I spent two hours this week writing an article about autism. My son was diagnosed with autism and I could write five hundred pages about dealing with the diagnosis. But then I reminded myself about specializing. About focus. Specialists get a lot of good things in this world, and people who dabble in everything get nothing.

Dabbling is fine, to a point. I mean, you have to dabble to figure out what you want to be a specialist in. But let’s be real. I write a career column. I have a book about careers coming out. I speak at universities about careers. I am not an autism writer.

So I trashed the autism article. Because it’s not going to help my career in a focused way. Sure, it might help in a haphazard way, the way playing basketball at the park helps your career because you never know what will come of anything. But the only way to reach focused career goals is to have focused efforts.

I stick to writing about careers because specialization is the ticket to freedom from boring and inflexible work. Let’s say you want to have every other Wednesday off to go to a yoga class. If you are a specialist who would be hard to replace, your boss will be more likely to say yes than if five hundred entry-level people can do what you do.

The more you need, the more this rule applies. Moving in and out of the workforce is easier once you’ve established that you’re great at a specific thing. And entrepreneurship is easier as specialist, too, because one of best ways to gauge aptitude is if that person has a strong knowledge base and network in the field of the proposed business.

You don’t have to specialize right away, but you should see your work path as a quest for specialization. View random corporate jobs as possible apprenticeships. You don't need to know what you’ll specialize in, but you need to be open to it when it comes.

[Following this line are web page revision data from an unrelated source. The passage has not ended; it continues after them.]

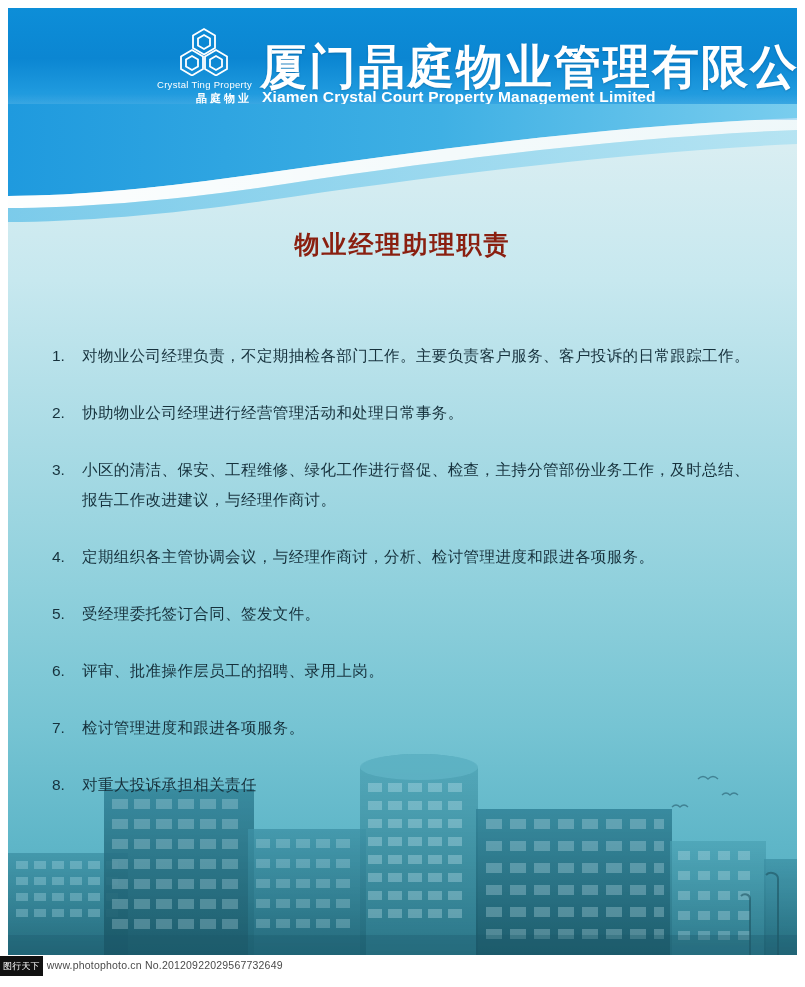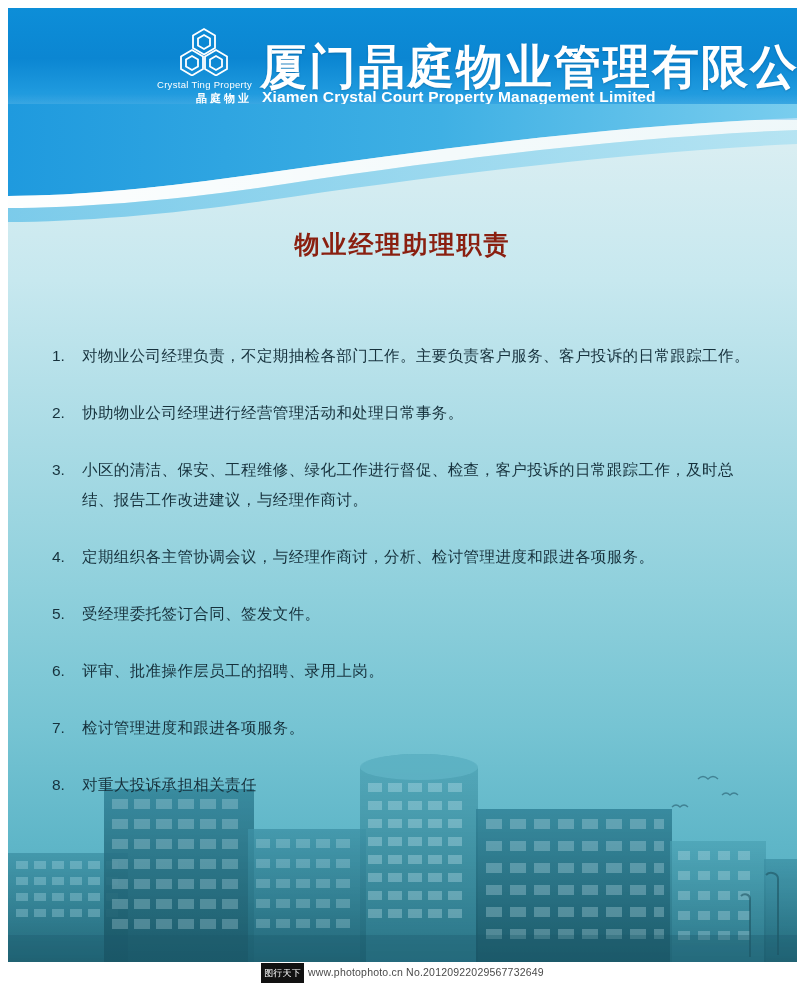--- a/index.html
+++ b/index.html
@@ -163,23 +163,22 @@
     width: 789px;
     height: 260px;
     opacity: 0.95;
   }
   
   .watermark {
     position: absolute;
     left: 0;
     bottom: 0;
     width: 805px;
-    height: 25px;
+    height: 32px;
     background: #ffffff;
-    text-align: center;
   }
   .watermark .wm-inner {
     display: inline-block;
     font-size: 10.5px;
     color: #4a4a4a;
     line-height: 18px;
     font-family: "Liberation Sans", sans-serif;
     letter-spacing: 0.2px;
   }
   .wm-logo {
@@ -510,21 +509,21 @@
       <div class="item">
         <span class="num">1.</span>
         <span class="txt">对物业公司经理负责，不定期抽检各部门工作。主要负责客户服务、客户投诉的日常跟踪工作。</span>
       </div>
       <div class="item">
         <span class="num">2.</span>
         <span class="txt">协助物业公司经理进行经营管理活动和处理日常事务。</span>
       </div>
       <div class="item">
         <span class="num">3.</span>
-        <span class="txt">小区的清洁、保安、工程维修、绿化工作进行督促、检查，客户投诉的日常跟踪工作，及时总结、报告工作改进建议，与经理作商讨。</span>
+        <span class="txt">小区的清洁、保安、工程维修、绿化工作进行督促、检查，主持分管部份业务工作，及时总结、报告工作改进建议，与经理作商讨。</span>
       </div>
       <div class="item">
         <span class="num">4.</span>
         <span class="txt">定期组织各主管协调会议，与经理作商讨，分析、检讨管理进度和跟进各项服务。</span>
       </div>
       <div class="item">
         <span class="num">5.</span>
         <span class="txt">受经理委托签订合同、签发文件。</span>
       </div>
       <div class="item">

Specialization often creeps up on you, like a friend who you never expected to turn out to be a friend.

When I first started writing columns, I had no idea that I would write about careers. I was hired to “write about what it’s like to be a female executive.” I tried lots of different types of columns. I wrote about software development (my specialty at the time). I wrote about consumer products (definitely not my specialty). Those columns flopped, and so did most of my columns that were not, in some way, about careers. I learned by trial and error that I was a career writer.

It is always scary to specialize because there are so many jobs that become out of your focus. But there is good research to show that you will have an easier time staying employed if you specialize.

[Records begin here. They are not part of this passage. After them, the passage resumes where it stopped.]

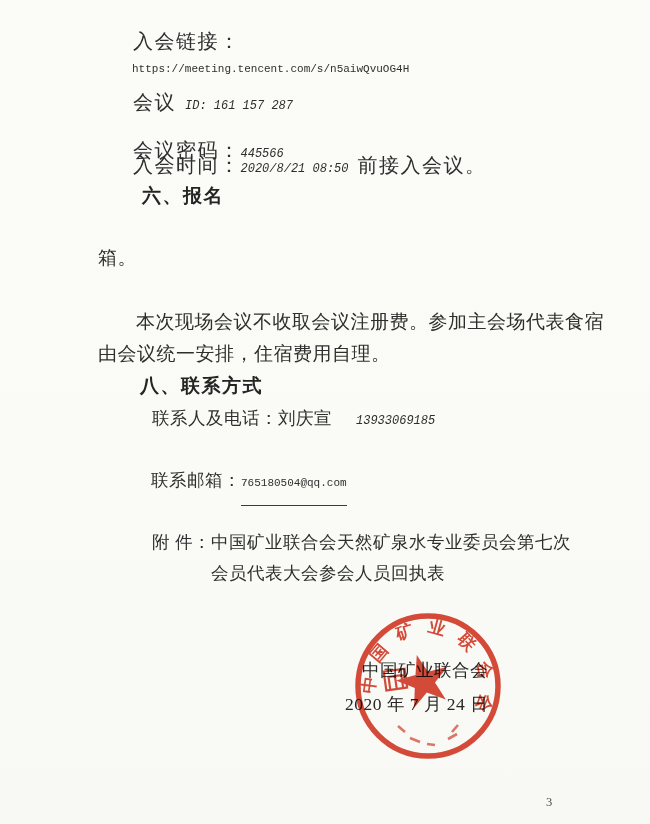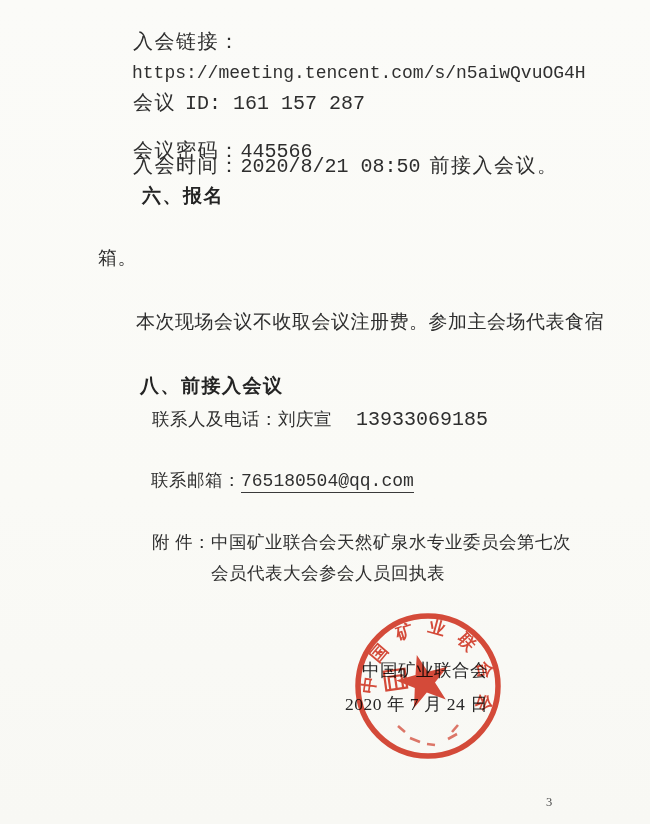--- a/index.html
+++ b/index.html
@@ -15,25 +15,25 @@
     background:linear-gradient(180deg,#fbfbf8 0%,#fafaf6 60%,#f8f8f4 100%);}
   .line{position:absolute;white-space:nowrap;line-height:1.15;}
   .meet{font-size:20px;letter-spacing:1.5px;}
   .para{font-size:19px;letter-spacing:0.5px;}
   .heading{
     font-size:19px;font-weight:bold;letter-spacing:1.5px;color:#242424;
     font-family:"Liberation Sans","DejaVu Sans",sans-serif;
   }
   .small{font-size:17.5px;letter-spacing:0.5px;}
   .mono{font-family:"Liberation Mono","DejaVu Sans Mono",monospace;letter-spacing:0;}
-  .url{font-size:18px;color:#303030;}
-  .num{font-size:20px;}
+  .url{font-size:11px;color:#303030;}
+  .num{font-size:12px;font-style:italic;}
   .gap{margin-left:9px;}
   .gap-wide{margin-left:24px;}
-  .email-underline{border-bottom:1.5px solid #3a3a3a;padding-bottom:1px;text-align:center;}
+  .email-underline{border-bottom:1.5px solid #3a3a3a;padding-bottom:16px;text-align:center;}
   .page-num{font-size:12.5px;color:#4a4a4a;letter-spacing:0;}
   .seal{
     position:absolute;left:350px;top:608px;width:156px;height:156px;
     mix-blend-mode:multiply;opacity:0.92;filter:blur(0.35px);
   }
   .sig{color:#262626;}
 </style>
 </head>
 <body>
 
@@ -52,22 +52,23 @@
   </div>
 
   <div class="line meet" style="top:154px;left:133px">
     <span>入会时间：</span><span class="mono num">2020/8/21 08:50</span><span class="gap">前接入会议。</span>
   </div>
 
   <div class="line heading" style="top:185px;left:142px">六、报名</div>
   <div class="line para" style="top:247px;left:98px">箱。</div>
 
   <div class="line para" style="top:311px;left:136px">本次现场会议不收取会议注册费。参加主会场代表食宿</div>
+  <div class="line para" style="top:343px;left:98px">由会议统一安排，住宿费用自理。</div>
 
-  <div class="line heading" style="top:375px;left:140px">八、前接入会议</div>
+  <div class="line heading" style="top:375px;left:140px">八、联系方式</div>
 
   <div class="line small" style="top:408px;left:152px">
     <span>联系人及电话：</span><span>刘庆宣</span><span class="mono num gap-wide">13933069185</span>
   </div>
 
 
   <div class="line small" style="top:470px;left:151px">
     <span>联系邮箱：</span><span class="mono url email-underline">765180504@qq.com</span>
   </div>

Specialization is also scary because we think we need to address all aspects of our personality with our work. But no work can do that. Autism, for example, is important to me right now, but it doesn’t need to be important in my work. In fact, work is sometimes a nice break from that aspect of my life.

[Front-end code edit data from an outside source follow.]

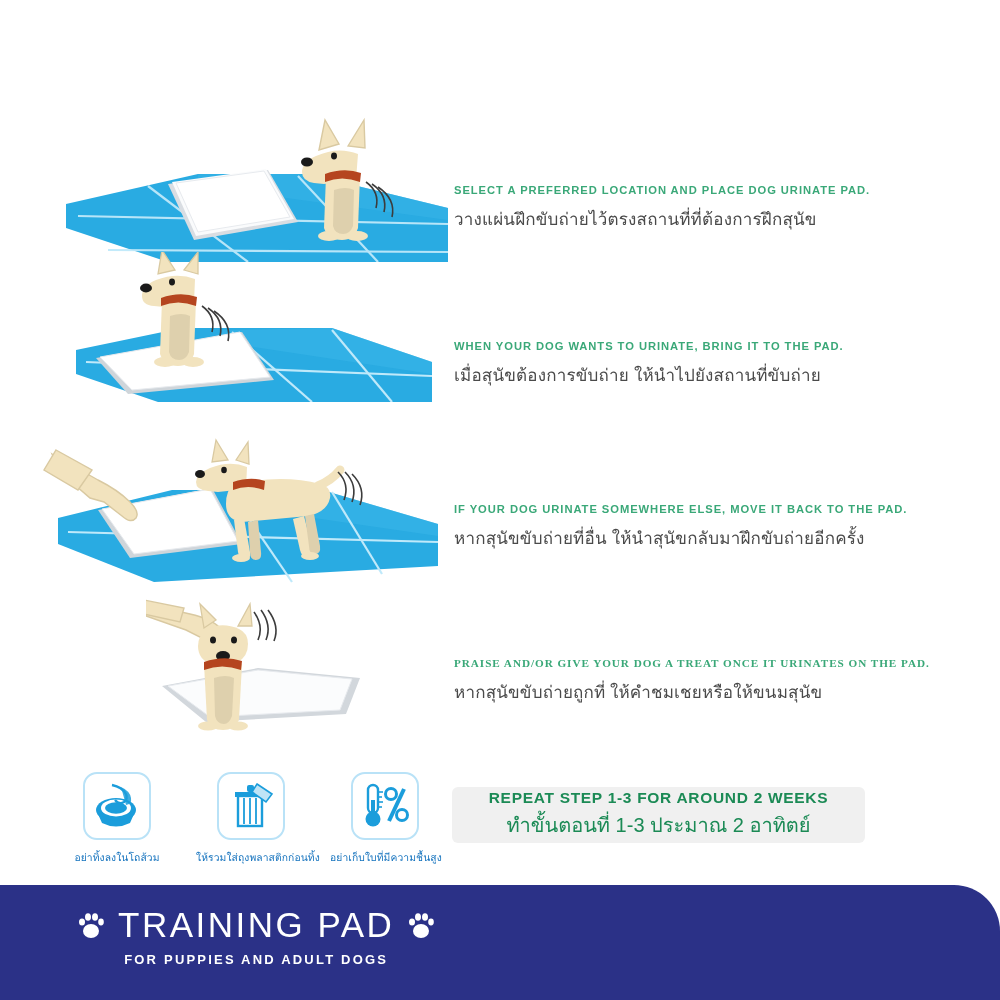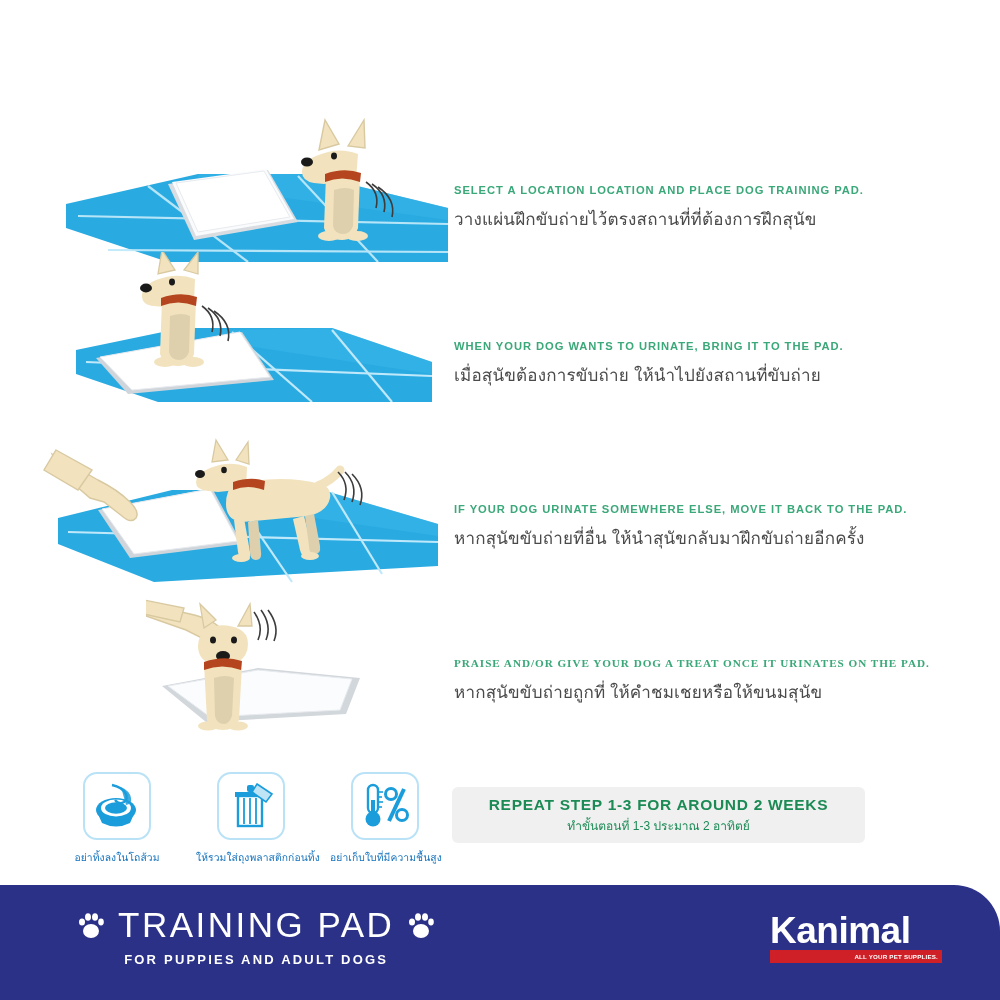--- a/index.html
+++ b/index.html
@@ -41,21 +41,21 @@
     position: absolute; left: 452px; top: 787px;
     width: 413px; height: 56px;
     background: #f0f0f0; border-radius: 6px;
     display: flex; flex-direction: column;
     align-items: center; justify-content: center;
   }
   .repeat-en {
     font-size: 15.5px; font-weight: bold; letter-spacing: .7px;
     color: #1b8a55;
   }
-  .repeat-th { font-size: 12px; color: #1b8a55; margin-top: 2px; }
+  .repeat-th { font-size: 20px; color: #1b8a55; margin-top: 2px; }
 
   
   .warnings { position: absolute; left: 62px; top: 772px; display: flex; gap: 24px; }
   .warn { width: 110px; text-align: center; }
   .warn-icon {
     width: 68px; height: 68px; margin: 0 auto;
     border: 2px solid #b9e2f7; border-radius: 14px;
     display: flex; align-items: center; justify-content: center;
     background: #fff;
   }
@@ -132,21 +132,21 @@
         <g stroke="#3c3c3c" stroke-width="1.6" fill="none">
           <path d="M318 70 q14 10 10 26"></path>
           <path d="M324 72 q16 11 12 28"></path>
           <path d="M330 75 q18 12 14 30"></path>
         </g>
       </g>
     </svg>
   </div>
 
   <div class="step-text" style="top:184px;">
-    <div class="step-en">SELECT A LOCATION LOCATION AND PLACE DOG TRAINING PAD.</div>
+    <div class="step-en">SELECT A PREFERRED LOCATION AND PLACE DOG URINATE PAD.</div>
     <div class="step-th">วางแผ่นฝึกขับถ่ายไว้ตรงสถานที่ที่ต้องการฝึกสุนัข</div>
   </div>
 
   <div class="illus" style="left:62px; top:252px;">
     <svg width="370" height="150" viewBox="0 0 370 150">
       <g>
         <polygon points="14,98 120,76 270,76 370,110 370,150 96,150 14,122" fill="#29abe2"></polygon>
         <polygon points="160,78 270,76 370,110 370,122 160,90" fill="#3bb7e9" opacity=".5"></polygon>
         <g stroke="#bfe9fa" stroke-width="2.2" fill="none">
           <line x1="170" y1="80" x2="250" y2="150"></line>
@@ -343,22 +343,16 @@
           <ellipse cx="13" cy="21" rx="8" ry="7" fill="#fff"></ellipse>
           <ellipse cx="4" cy="12" rx="3" ry="3.6" fill="#fff"></ellipse>
           <ellipse cx="10" cy="7" rx="3" ry="3.8" fill="#fff"></ellipse>
           <ellipse cx="17" cy="7" rx="3" ry="3.8" fill="#fff"></ellipse>
           <ellipse cx="23" cy="12" rx="2.8" ry="3.4" fill="#fff"></ellipse>
         </svg>
       </div>
       <div class="brand-sub">FOR PUPPIES AND ADULT DOGS</div>
     </div>
 
-    <div class="kanimal">
-      <div class="kanimal-word">Kanimal</div>
-      <div class="kanimal-bar">
-        <span class="kanimal-tag">ALL YOUR PET SUPPLIES.</span>
-      </div>
-    </div>
 
   </div>
 
 </div>
 
 </body></html>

My son was diagnosed with Asperger’s Syndrome, which is a type of autism that occurs when someone has a very high IQ but a large deficit in social skills. His teachers taught him a way to leverage his specialty — memorizing — to learn rules for socializing that other people know intuitively.

I learned many lessons from watching him do that. One is that once you have a specialty, you can leverage it to add things that are not necessarily your specialty, but you still want to have them in your life. In that way, a specialized path is one of the most diverse and rewarding paths you can choose.